A propos de l’augmentation du taux de suicide pendant les mesures de contrainte dues au covid, de la surmortalité depuis le début des vaccinations et de l’explosion des fausses couches, ni Paglia, ni l’Académie pontificale pour la vie, ni le pape François n’ont jusqu’à présent donné de nouvelles. L’exigence de savoir sur quoi le débat sur le droit à la vie doit se « concentrer » semble donc très sélective.

Mazzucato serait « seulement » pour la « liberté de choix ».

Le fait que la nomination de Mariana Mazzucato – économiste financée par Soros et partisane de l’avortement -, comme membre de l’Académie pontificale pour la vie soit au centre de l’interview n’est donc quasiment plus qu’un détail marginal .

Paglia ne se prive pas de défendre la nomination de Mazzucato en affirmant que l’économiste n’est pas vraiment pour l’avortement, mais seulement pour la « liberté de choix ». Le lobby de l’avortement camoufle ainsi son agenda derrière le mot-clé « choix ». Il ne fait pas seulement l’impasse sur toute mention de l’enfant à naître, mais aussi sur le fait cruel que chaque avortement n’est pas un jeu d’opinions, mais une réalité mortelle, par laquelle un être humain est exécuté.

Paglia, quant à lui, dévie immédiatement sur le terrain sociologique en justifiant la nomination d’une économiste par les atteintes à la vie « par l’inégalité ». Paglia évite les questions clés, notamment celle de la responsabilité, alors que la « conscience formée » et « éduquée » est censée jouer un rôle si important.

Lamb s’est vraiment comporté comme un mouton face à son interlocuteur et a renoncé aux questions critiques.

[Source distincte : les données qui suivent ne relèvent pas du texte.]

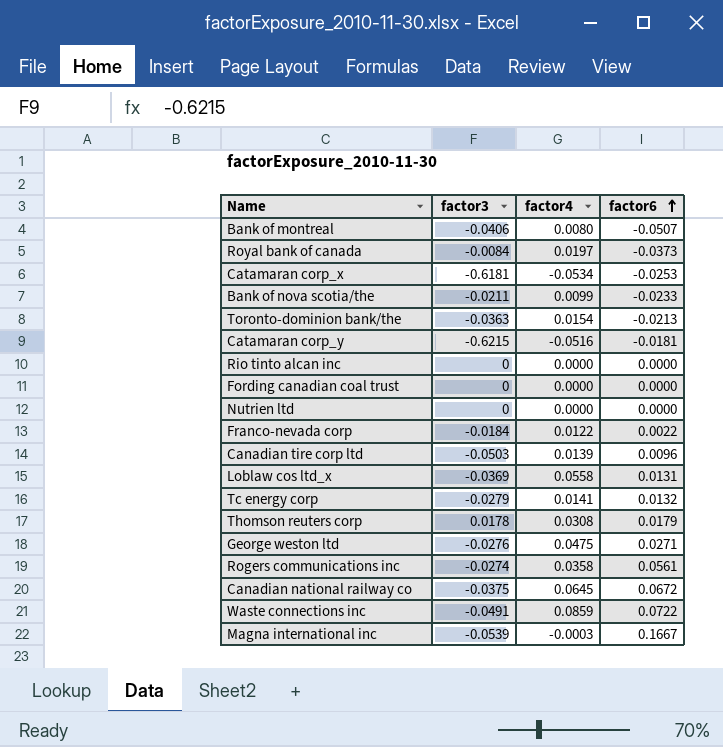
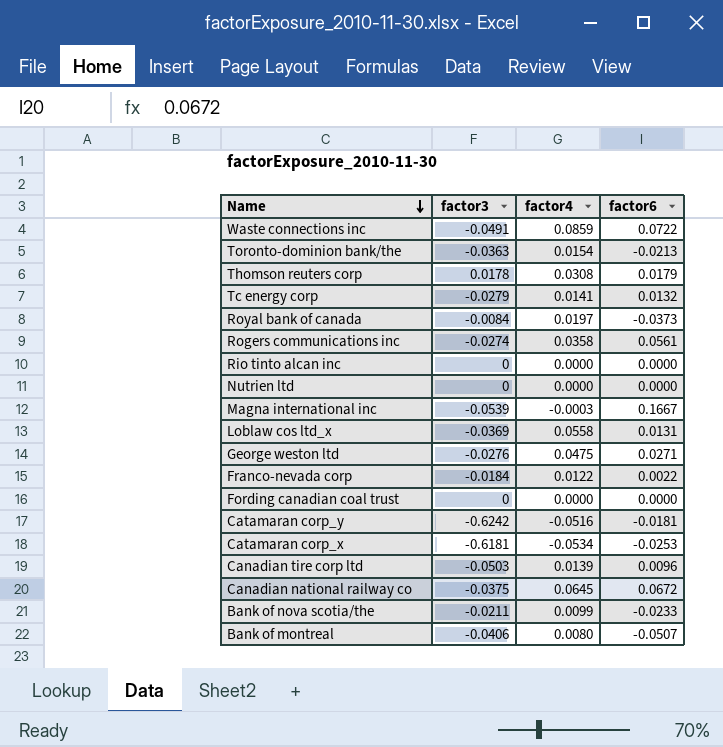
row order: factor6 ascending -> Name descending
Catamaran corp_y | factor3: -0.6215 -> -0.6242

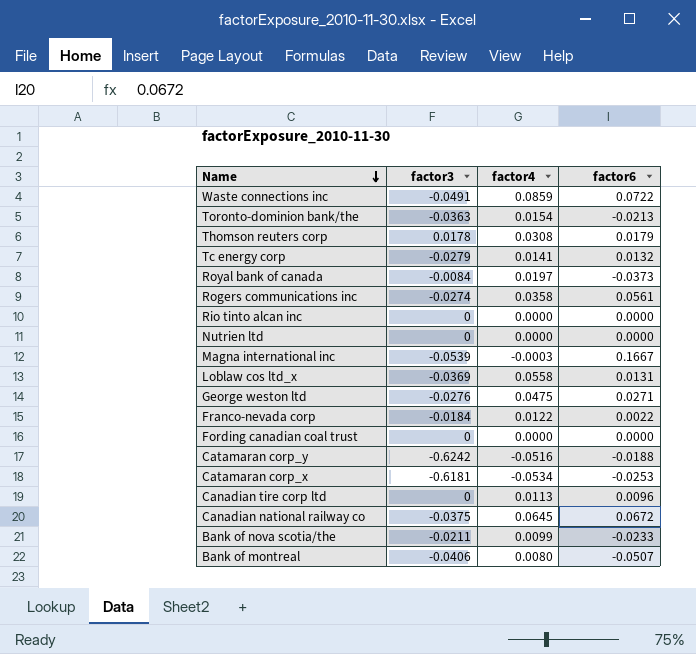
Catamaran corp_y | factor6: -0.0181 -> -0.0188
Canadian tire corp ltd | factor3: -0.0503 -> 0
Canadian tire corp ltd | factor4: 0.0139 -> 0.0113

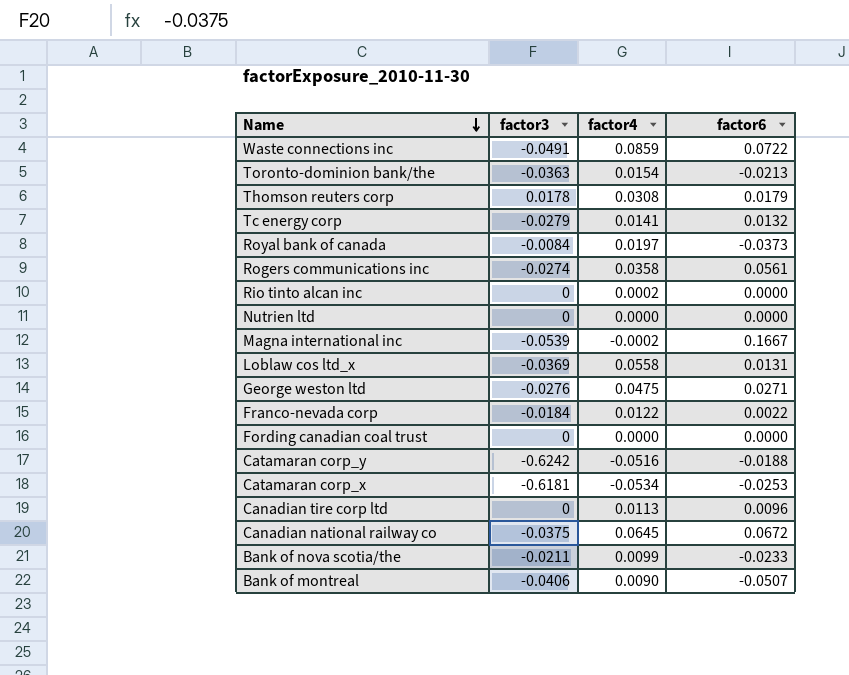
Rio tinto alcan inc | factor4: 0.0000 -> 0.0002
Magna international inc | factor4: -0.0003 -> -0.0002
Bank of montreal | factor4: 0.0080 -> 0.0090

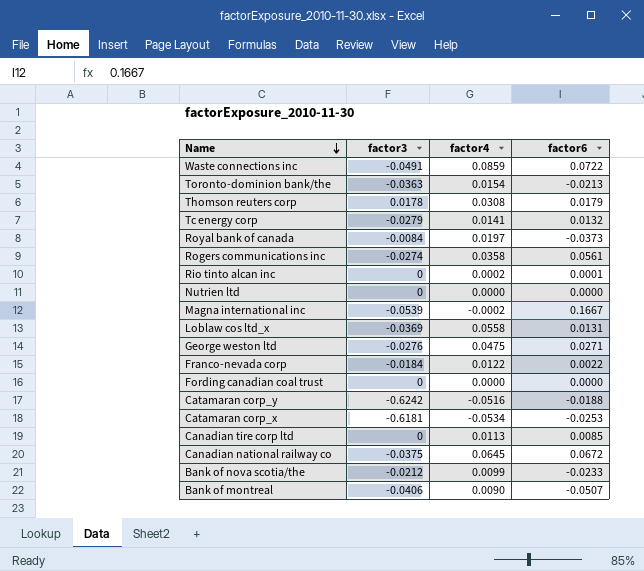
Rio tinto alcan inc | factor6: 0.0000 -> 0.0001
Canadian tire corp ltd | factor6: 0.0096 -> 0.0085
Bank of nova scotia/the | factor3: -0.0211 -> -0.0212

Sa sympathie pour le président de l’Académie qui radote est évidente. L’interview sert de pierre à l’édifice de la légalisation de la contraception artificielle.

Le « jeu » malveillant inclut le fait que Paglia jette sciemment de la poudre aux yeux en louant d’abord Humanae vitae, mais en l’attaquant en réalité, mettant en garde contre le danger d’appliquer l’encyclique de manière « strictement légaliste ».

« Est-ce trop demander que d’exiger la démission de cet homme qui est à la tête de l’Académie pontificale pour la vie ? », demande La Nuova Bussola Quotidiana. Par le passé, la démission de Paglia avait déjà été réclamée à plusieurs reprises, mais le pape François s’accroche sans discernement à son homme de confiance – tant que celui-ci remplit la mission pontificale de la manière souhaitée.

Après bientôt dix ans de pontificat de François, le Vatican en tant que rempart pour la protection des enfants à naître est quasiment démantelé.